Então … quando eu paro pra pensar…o simples ato de você cozinhar sua comida, fazer o seu pão em casa, fermentar sua coalhada ou seu iogurte, por menor que seja, continua sendo um ato político. Num mundo onde compramos tudo pré pronto, onde vivemos uma vida artificial e nos alimentamos de comidas e sentimentos artificiais – Instagram tá aí pra provar – fazer um chucrute você mesmo é um ato de rebeldia e liberdade. Se você plantar seu repolho, então, anarquia total.

Quando paramos em nossa cozinha, cortamos um repolho e usamos uma técnica de conservação que tem séculos de tradição, não estamos só cozinhando. Isso faz com a que a gente se renda à um mundo de reflexões sobre os processos alimentares, sobre a saúde, sobre os micro-organismos, sobre a medicina , sobre os conhecimentos ancestrais, sobre a nossa vida. E não sou eu que estou falando isso. O próprio Michael Pollan, que fez a introdução do livro do Sandor, é que chegou a esse conclusão. Ou seja, a melhor ideia de todo esse discurso nem foi minha. Mas talvez seja exatamente por isso que me colocaram para abrir essa palestra dele. Pois você não precisa ser um expert em fermentação – e tudo bem matar seu Kefir de vez em quando, não se culpem – pra entender que no fundo, no fundo, não estamos aqui falando de chucrutes, de queijos, de vinhos ou de bactérias.

Estamos falando de uma retomada de consciência sobre a nossa alimentação, nossa cultura, nosso estilo de vida, nosso corpo, nossa agricultura, nossa autonomia, nossa saúde. Eu continuo achando que quando eu ficar velhinha e montar uma banda, ela vai se chamar leveduras selvagens. Pois a gente precisa mesmo de mais leveduras selvageriando por aí: precisamos de mais  autenticidade e espontaneidade no mundo.

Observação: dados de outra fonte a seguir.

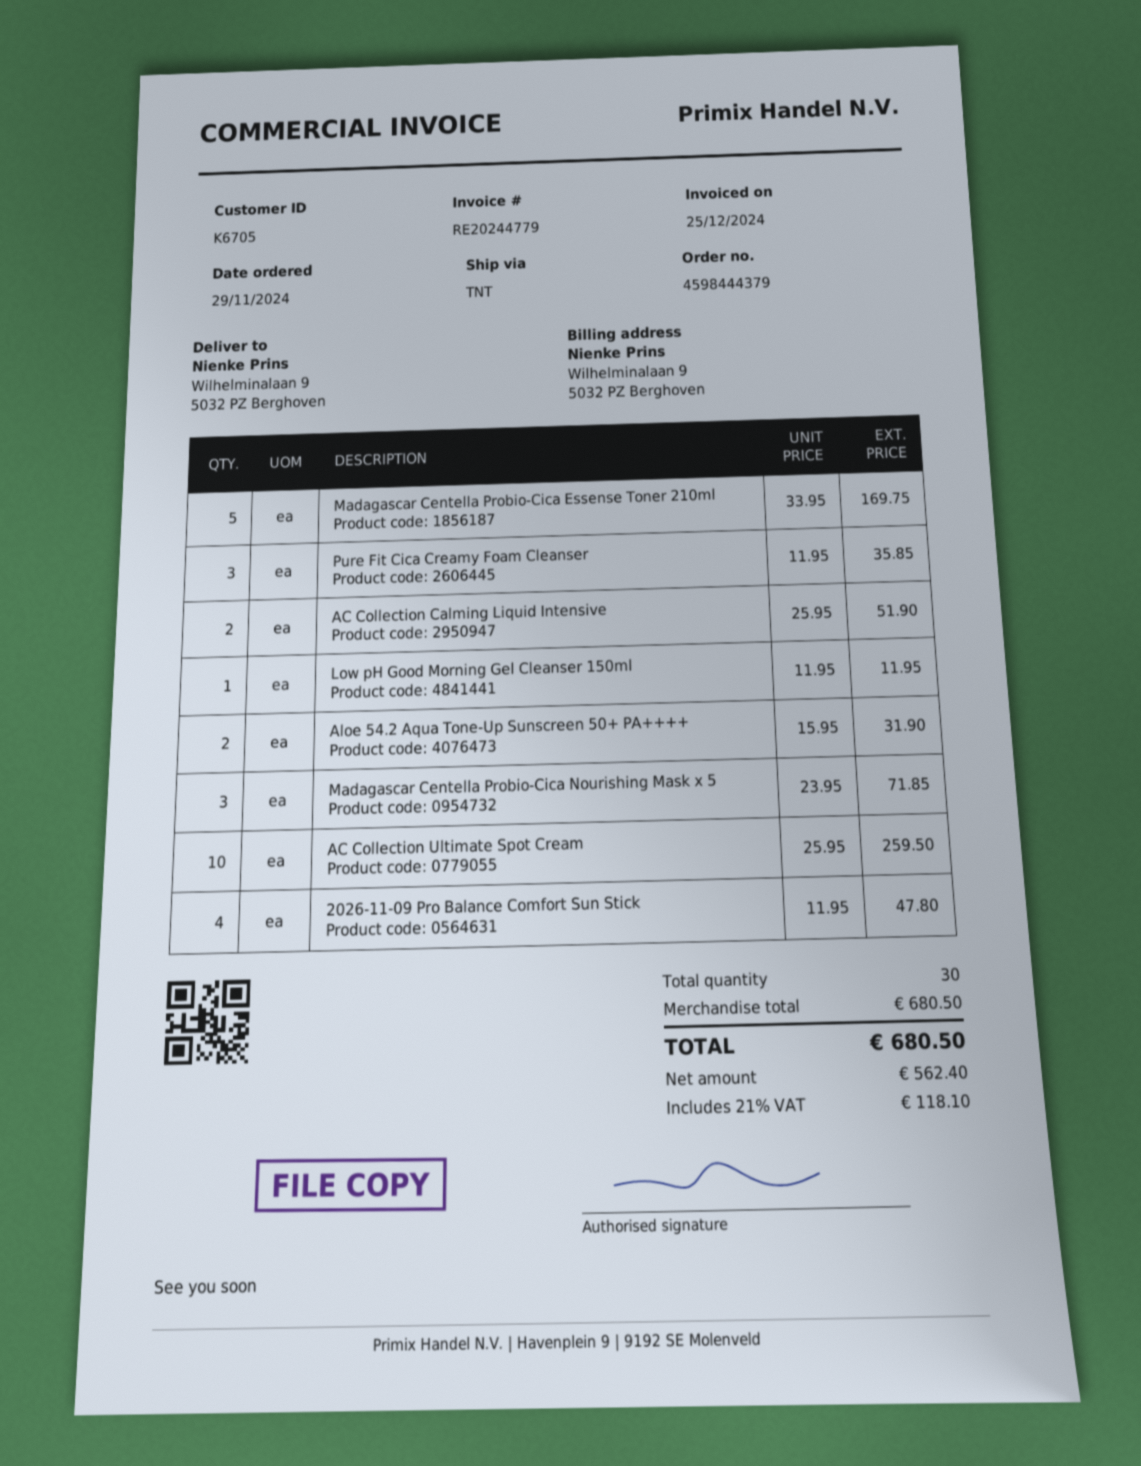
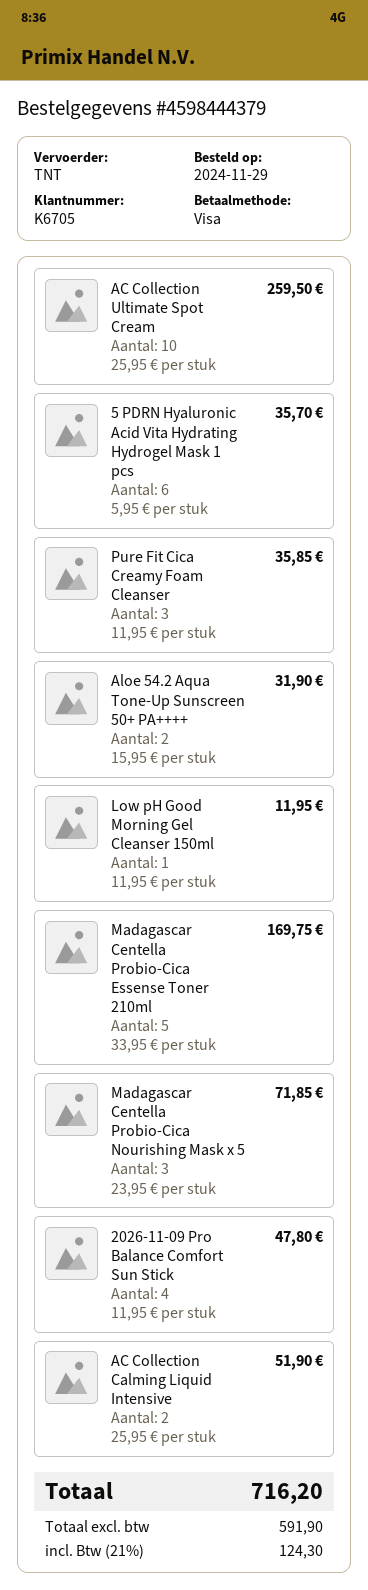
5 PDRN Hyaluronic Acid Vita Hydrating Hydrogel Mask 1 pcs: none -> 6 x 5.95 = 35.70
net: 562.40 -> 591.90
tax: 21% = 118.10 -> 21% = 124.30
total: 680.50 -> 716.20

Então….  fermentem. Fermentem. Fermentem o que quiserem, da maneira que quiserem, a hora que quiserem. Fermentem literal e metaforicamente. Vamos tentar ser um pouco mais como leveduras selvagens e menos como as tristes leveduras de laboratório. Vamos ser mais expontâneos, mais reais, livres desse sistema industrial alimentar que nos cega e nos deixa doentes. Vamos tentar ser menos previsíveis e menos conformados com todas as coisas. Não temos que aceitar tudo o que tentam nos empurrar goela abaixo. E temos sempre que lembrar, que tomar as rédeas da nossa alimentação, é na verdade, tomar as rédeas da nossa própria vida, e também da nossa própria consciência.